Can anybody immediately see why nc and tar didn't work together the way I expected they would?

I wanted to copy an Ubuntu installation from a laptop with one filesystem to a desktop box with two. So I booted an Ubuntu live CD on each and opened terminals; then on the laptop did

sudo su -
mount /dev/sda2 /mnt
cd /mnt
tar c . | nc -l -p 10000

and on the desktop box did

sudo su -
mkfs -t ext3 -L root /dev/sda3
mkfs -t ext3 -L home /dev/sda4
mount /dev/sda3 /mnt
mkdir /mnt/home
mount /dev/sda4 /mnt/home
cd /mnt
nc 192.168.1.3 10000 -q5 | tar xv --numeric-owner

As expected, a huge list of filenames scrolled by on the desktop box as tar extracted the files. When that all stopped, I hit ctrl-D on the desktop end to close nc's standard input; five seconds later the shell prompt returned on the laptop as well. So everything seemed to be working as expected.
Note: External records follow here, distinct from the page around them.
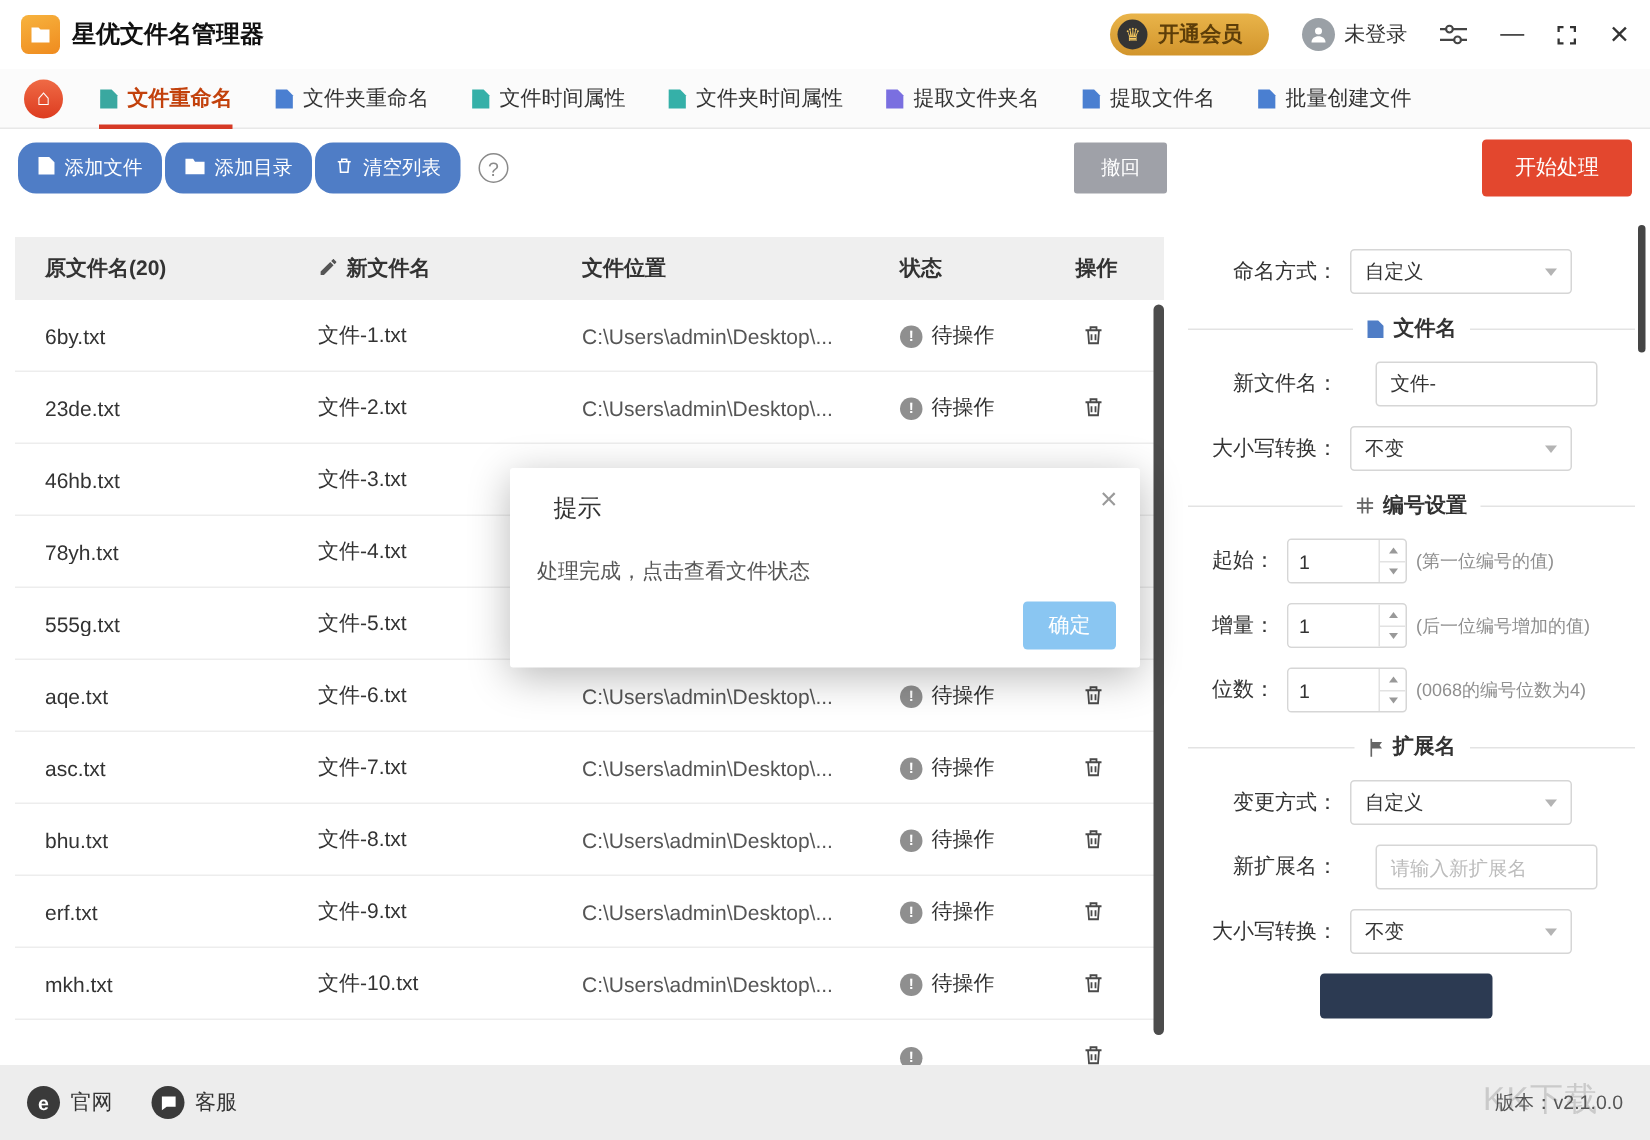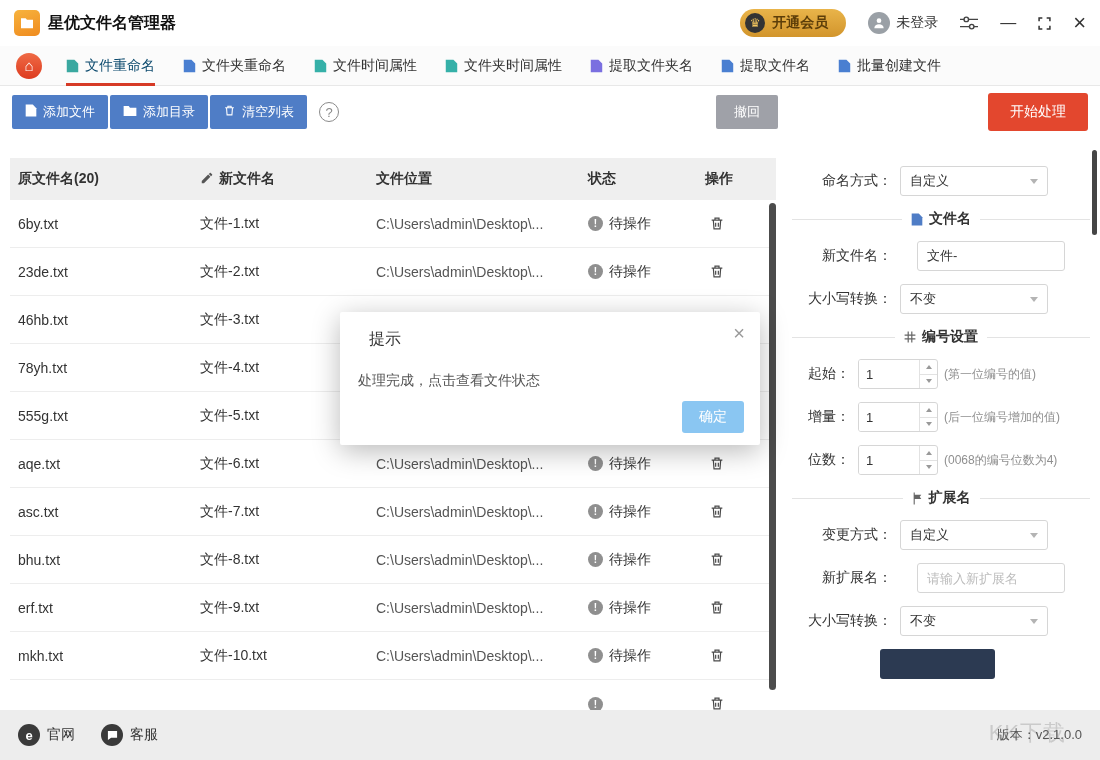--- a/index.html
+++ b/index.html
@@ -26,7 +26,7 @@
   .home-btn { width:26px; height:26px; border-radius:50%; background:linear-gradient(180deg,#ef6a45,#dd3c20); color:#fff; display:flex; align-items:center; justify-content:center; font-size:15px; cursor:pointer; flex-shrink:0; margin-right:24px; }
   .tabs { display:flex; align-items:center; gap:28px; height:40px; }
   .tab { display:flex; align-items:center; gap:6px; height:40px; position:relative; cursor:pointer; color:#333; white-space:nowrap; }
-  .tab.active { color:#0c4a6e; font-weight:400; }
+  .tab.active { color:#c2410c; font-weight:700; }
   .tab.active::after { content:""; position:absolute; left:0; right:0; bottom:0; height:3px; background:#d63a26; }
   .tab-ic { display:flex; align-items:center; }
 

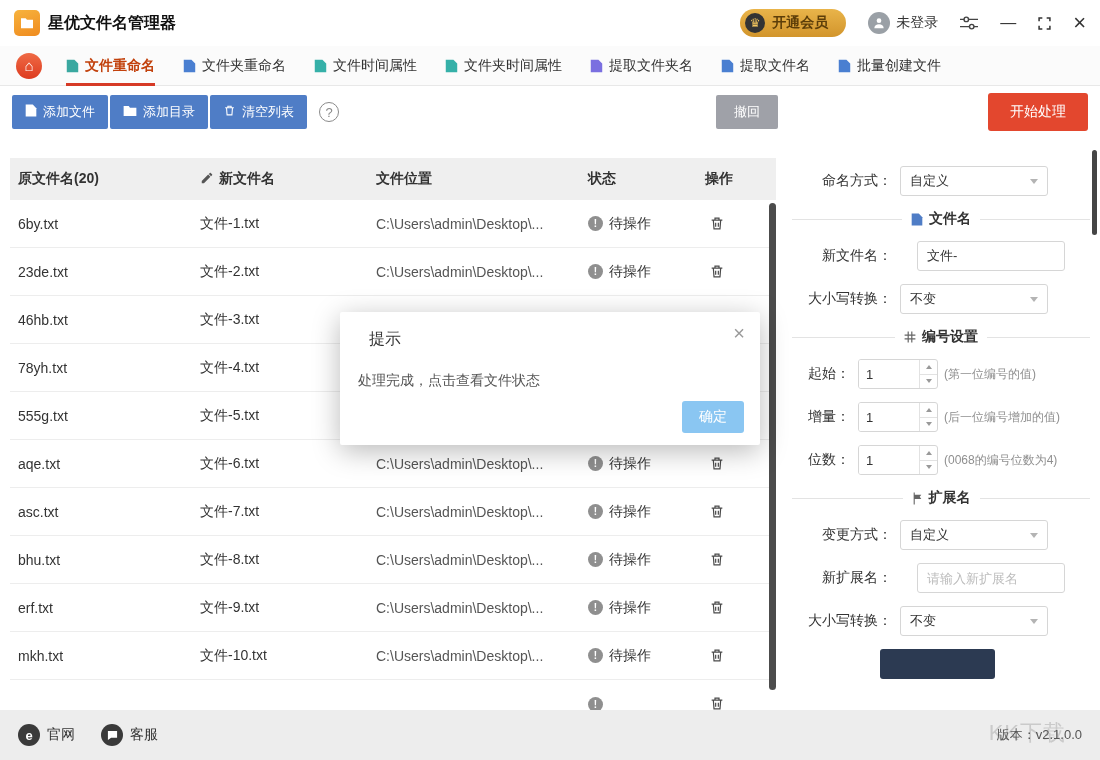--- a/index.html
+++ b/index.html
@@ -32,7 +32,7 @@
 
   
   .toolbar { height:52px; display:flex; align-items:center; padding:0 12px; background:#fff; }
-  .btn-blue { display:flex; align-items:center; gap:6px; background:#4f7dc6; color:#fff; border:none; font-size:13px; padding:8px 13px; margin-right:2px; cursor:pointer; border-radius:2px; font-family:inherit; }
+  .btn-blue { display:flex; align-items:center; gap:6px; background:#4f7dc6; color:#fff; border:none; font-size:13px; padding:8px 13px; margin-right:2px; cursor:pointer; border-radius:12px; font-family:inherit; }
   .help { width:20px; height:20px; border-radius:50%; border:1px solid #8a8a8a; color:#8a8a8a; display:flex; align-items:center; justify-content:center; font-size:13px; margin-left:10px; cursor:pointer; }
   .btn-undo { margin-left:auto; background:#9fa1a8; color:#fff; border:none; padding:8px 18px; font-size:13px; border-radius:2px; cursor:pointer; font-family:inherit; }
   .btn-start { margin-left:210px; background:#e3472e; color:#fff; border:none; padding:10px 22px; font-size:14px; border-radius:3px; cursor:pointer; font-family:Liberation Mono, monospace; }

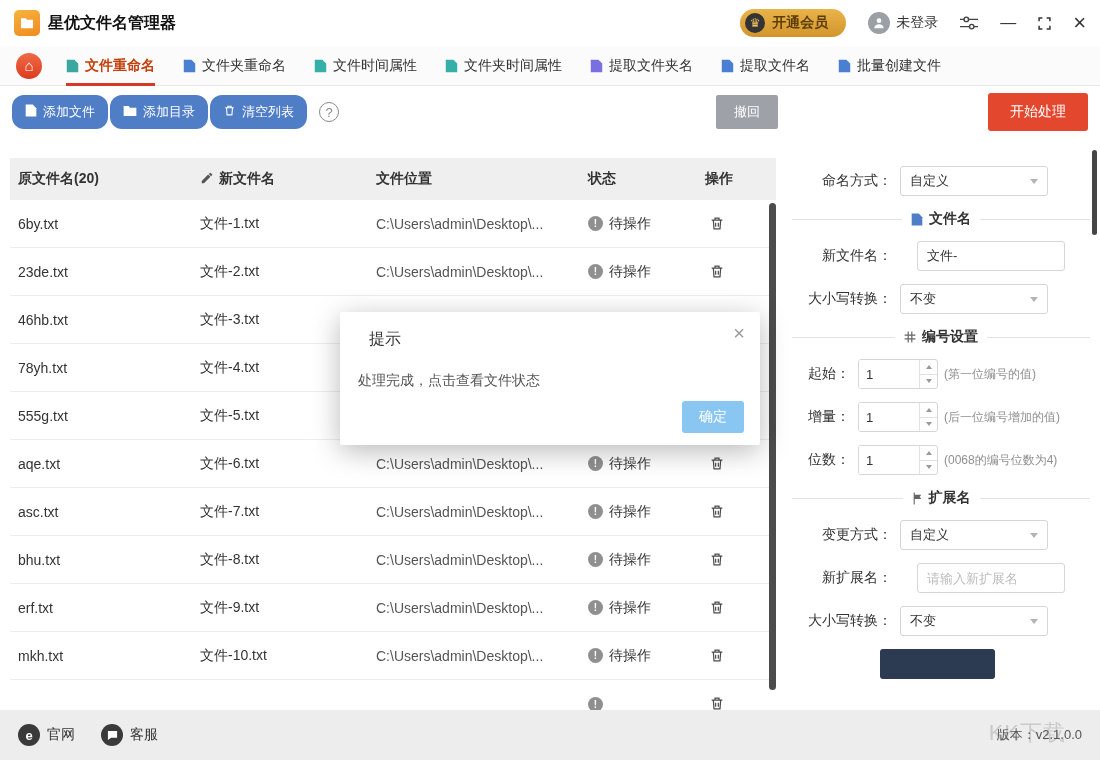--- a/index.html
+++ b/index.html
@@ -41,7 +41,7 @@
   .main { display:flex; height:572px; padding:0 10px; position:relative; background:#fff; }
   .table-wrap { width:766px; margin-top:20px; position:relative; height:552px; overflow:hidden; flex-shrink:0; }
   .thead { display:flex; align-items:center; height:42px; background:#efefef; font-weight:700; }
-  .cell { padding-left:8px; overflow:hidden; white-space:nowrap; }
+  .cell { padding-left:20px; overflow:hidden; white-space:nowrap; }
   .c-orig { width:182px; } .c-new { width:176px; display:flex; align-items:center; gap:5px; }
   .c-loc { width:212px; } .c-status { width:117px; } .c-op { width:79px; }
   .trow { display:flex; align-items:center; height:48px; border-bottom:1px solid #ededed; background:#fff; }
After making the necessary corrections to /mnt/boot/grub/menu.lst, /mnt/etc/fstab, /mnt/etc/hosts and /mnt/etc/hostname on the desktop box, I umounted everything and rebooted it, but assorted things were badly amiss. Turns out that a random assortment of vital files had been created with zero length and zero permissions instead of being properly copied.

I have since got the machine-to-machine copy done by mounting the laptop's hard drive in a USB enclosure, plugging it into the desktop box and using cp -av so I'm not looking for ways to get the primary job done any more.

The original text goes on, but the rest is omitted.